25 Eki 2010

Fenerbahce 0 - 0 Galatasaray

Galibiyet beklediğimden herhalde skor beni hiç memnun etmedi. Ama buna da şükür. Biz dün akşamkinden daha iyi oynadığımız ve Fenerin dün akşamkinden çok daha kötü oynadığımız maçları bile kaybettik.

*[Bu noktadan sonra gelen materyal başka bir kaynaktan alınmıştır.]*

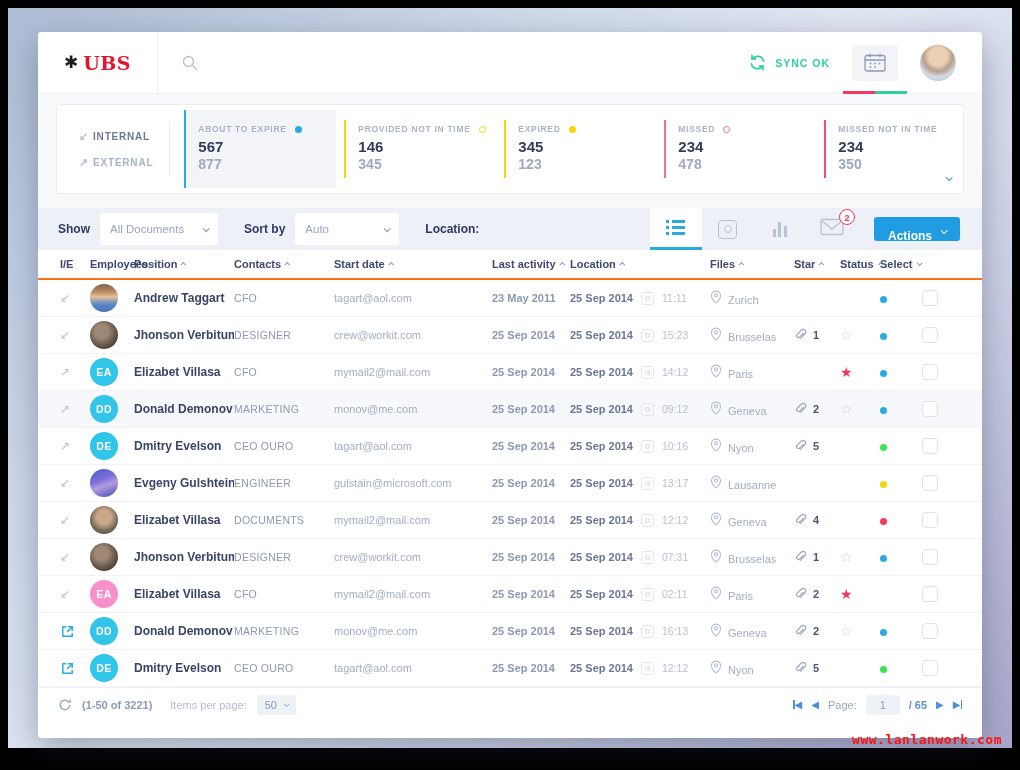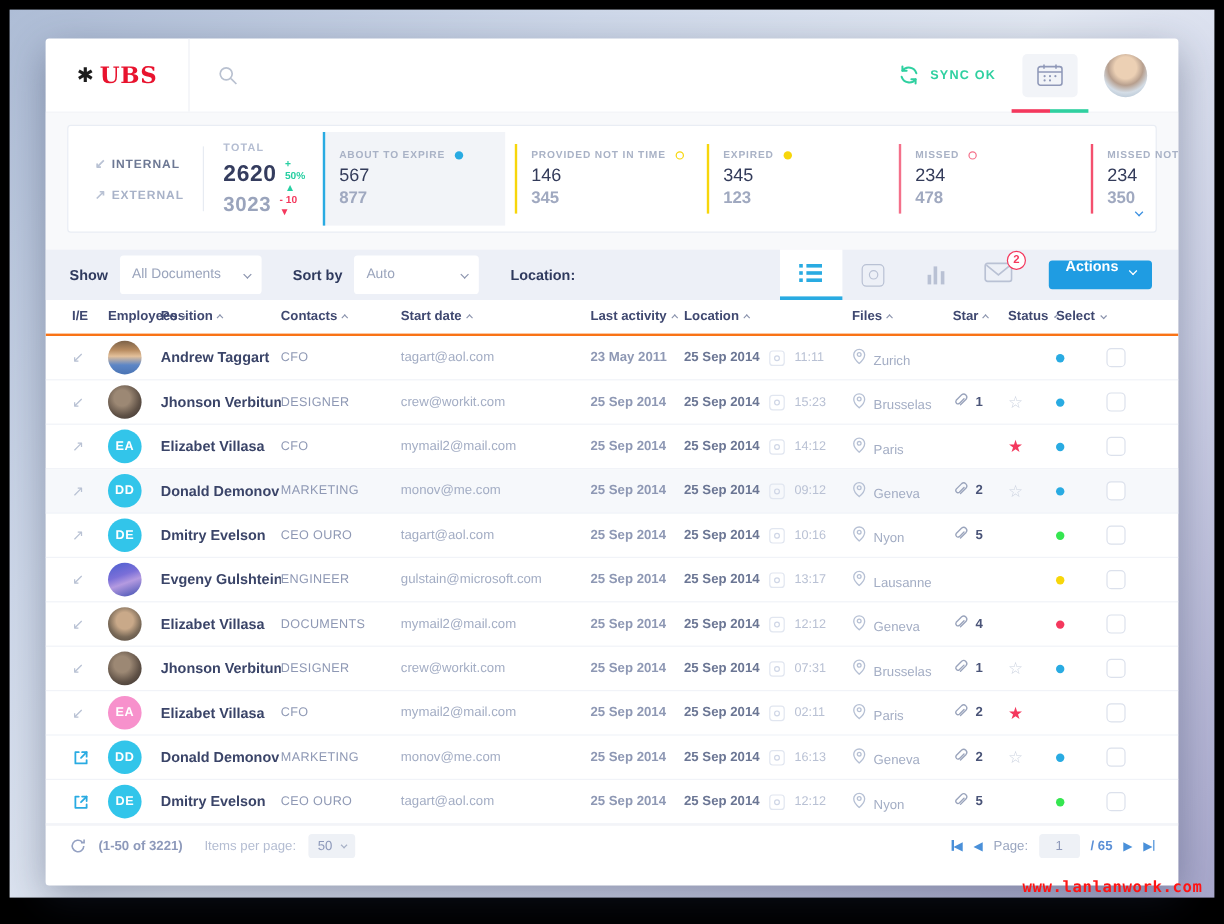"TOTAL" div.tot-col { html: <div> <div>TOTAL</div> <div> <span>2620</span> <span><span>+ 50%</span> ▲</span> </div> <div> <span>3023</span> <span><span>- 10</span> ▼</span> </div> </div> -> none }
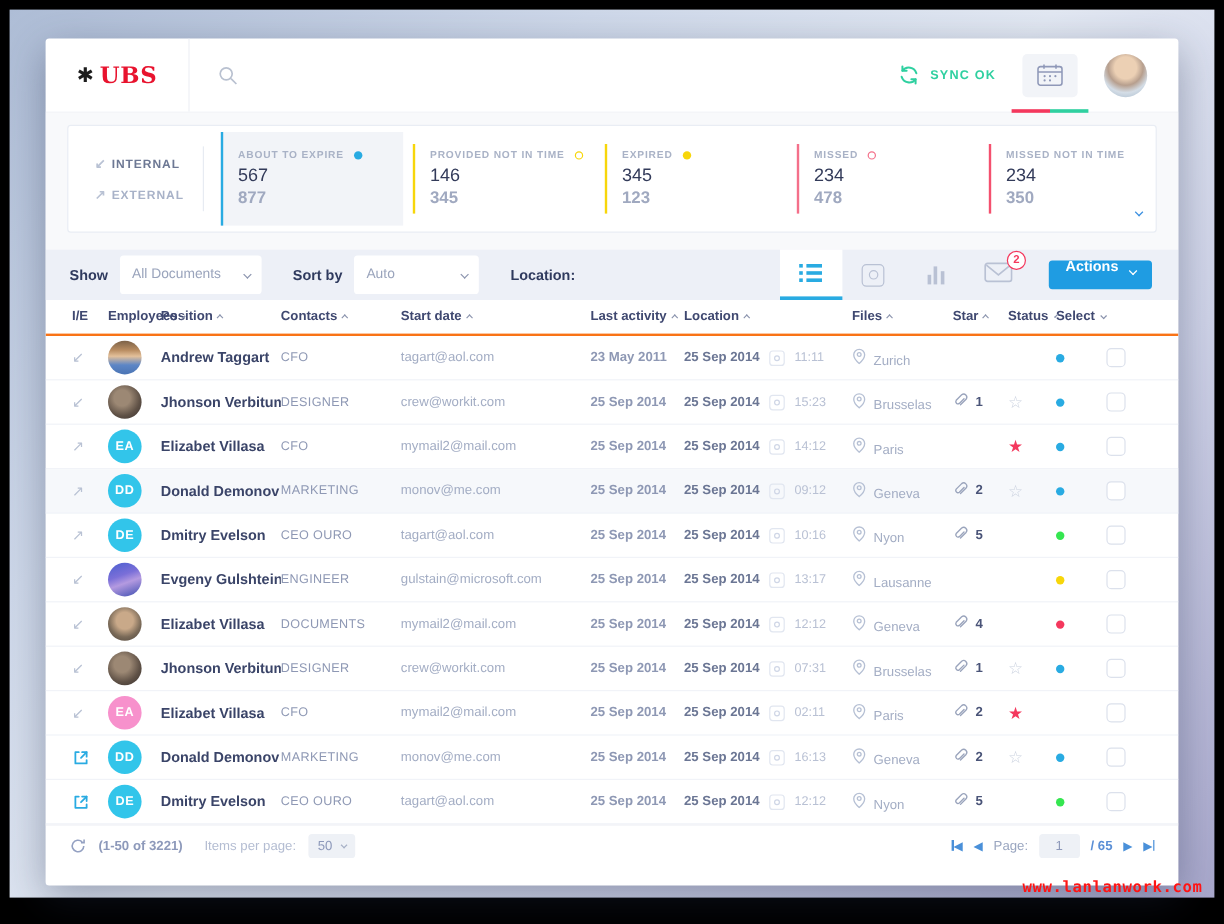"567" .sc-v1 { font-weight: 400 -> 700 }
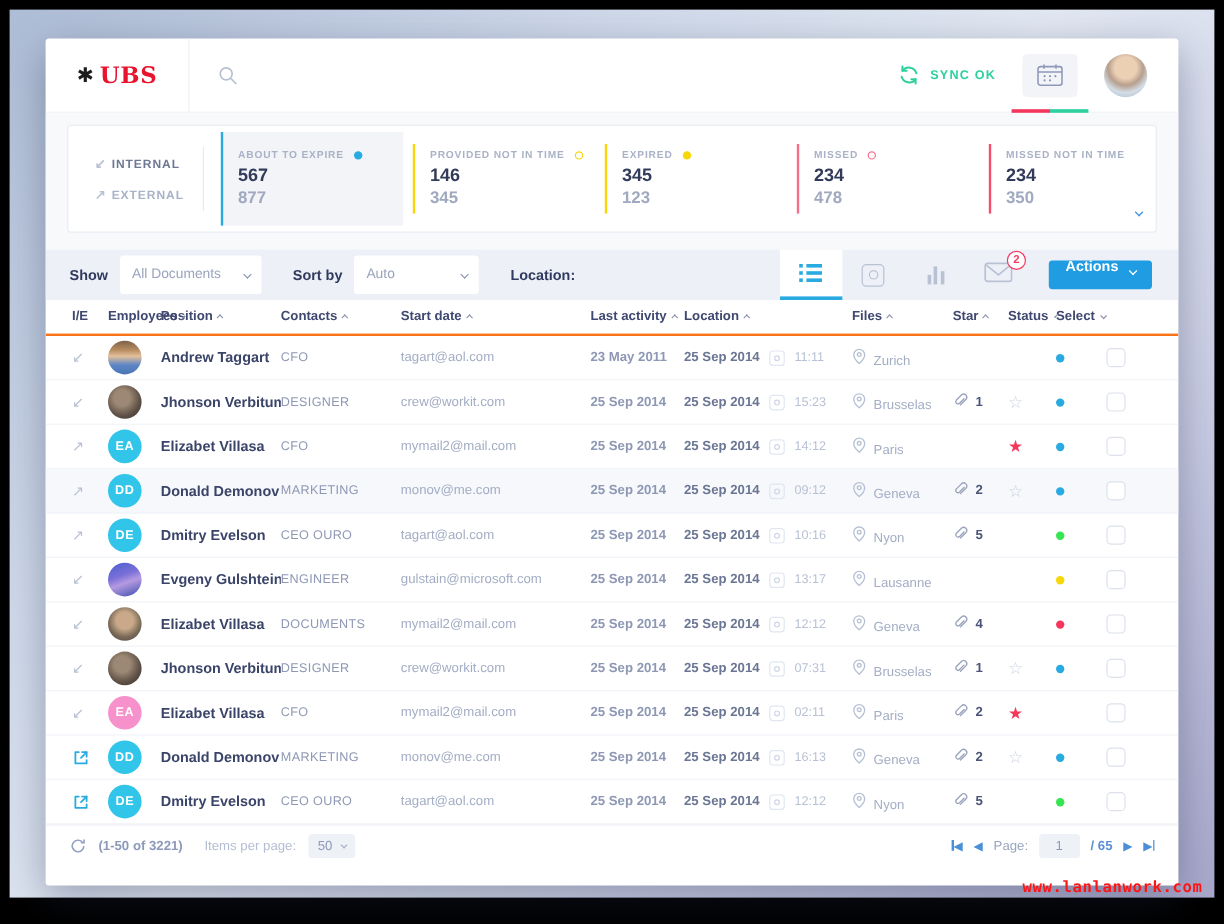"Actions" .actions-btn { align-items: flex-end -> flex-start }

Galatasaray maça Fenerbahçe'ye göre daha arzulu başladı. İlk 45 dakikanın neredeyse tamamında üstün olan taraftık. Ama bir türlü gol bulamadık. Bunun en büyük nedeni Baros'un eksikliğiydi. Pino santrafor özellikli bir futbolcu olmadığını gösterdi. Zaten dünkü maçta santrafor olarak oynamadı. Kötü oynamadı ama iyi de oynamadı. Elano uzun zamandır forma giymemesine rağmen dün akşam özellikle ilk yarıdaki performansıyla bana göre Galatasaray'ın en iyi iki isminden biriydi (Diğeri Neill). Brezilya milli takımında oynadığı mevkide oynadı ve iyi işler yaptı. Misimovic'ten daha iyi bir performans beklerdim ama 4-5-1-0 dizilişinin solunda bundan daha iyisini de yapamazdı. Ayhan'ın Galatasaray'da oynamasını hala istemiyorum ama hakkını yememek lazım dün akşam iyi oynadı. Fakat Mustafa Sarp için aynı şeyi söylemek mümkün değil. Onun yerine Barış Özbek daha iyi olabilirdi. Gelelim Cana'ya. Bana göre ilk 11in değişilmez oyuncularından biri olması lazım. Dün akşam elinden geleni yaptı. Maçın iyilerinden biriydi. Hakan Balta bu sezonun en iyi performansını sergiledi. Fenerbahçi'nin kanatları yol geçen hanı gibiydi. Stoch ve Dia'nın savunmaları kötü değil sıfır. Hakan Balta ve Sabri iyi çıkışlar yaptı. Servet o eski Servet değil. Beklenmeyen hatalar yapıyor. Rijkaard'a mana buluyordu ama Rijkaard da gitti bir an önce toparlanması lazım. Neill, Elano ile birlikte bana göre maçın en iyisiydi. Niang'a rahat top oynattırmadı. Savunmada hatasızdı. Fakat bazen sertliğin boyutunu arttırdı. Maçı sarı kartla bitirdiği için şükretmeliyiz. Ayrıca Volkan'ın çıkardığı şut gol olsa maçın tartışmasız yıldızı olurdu. Aykut için söylenecek çok birşey yok. Fenerbahçe'nin pozisyon fakiri olduğu bir maçta hatasız oynadı. ama bu maç bir ölçü olamaz.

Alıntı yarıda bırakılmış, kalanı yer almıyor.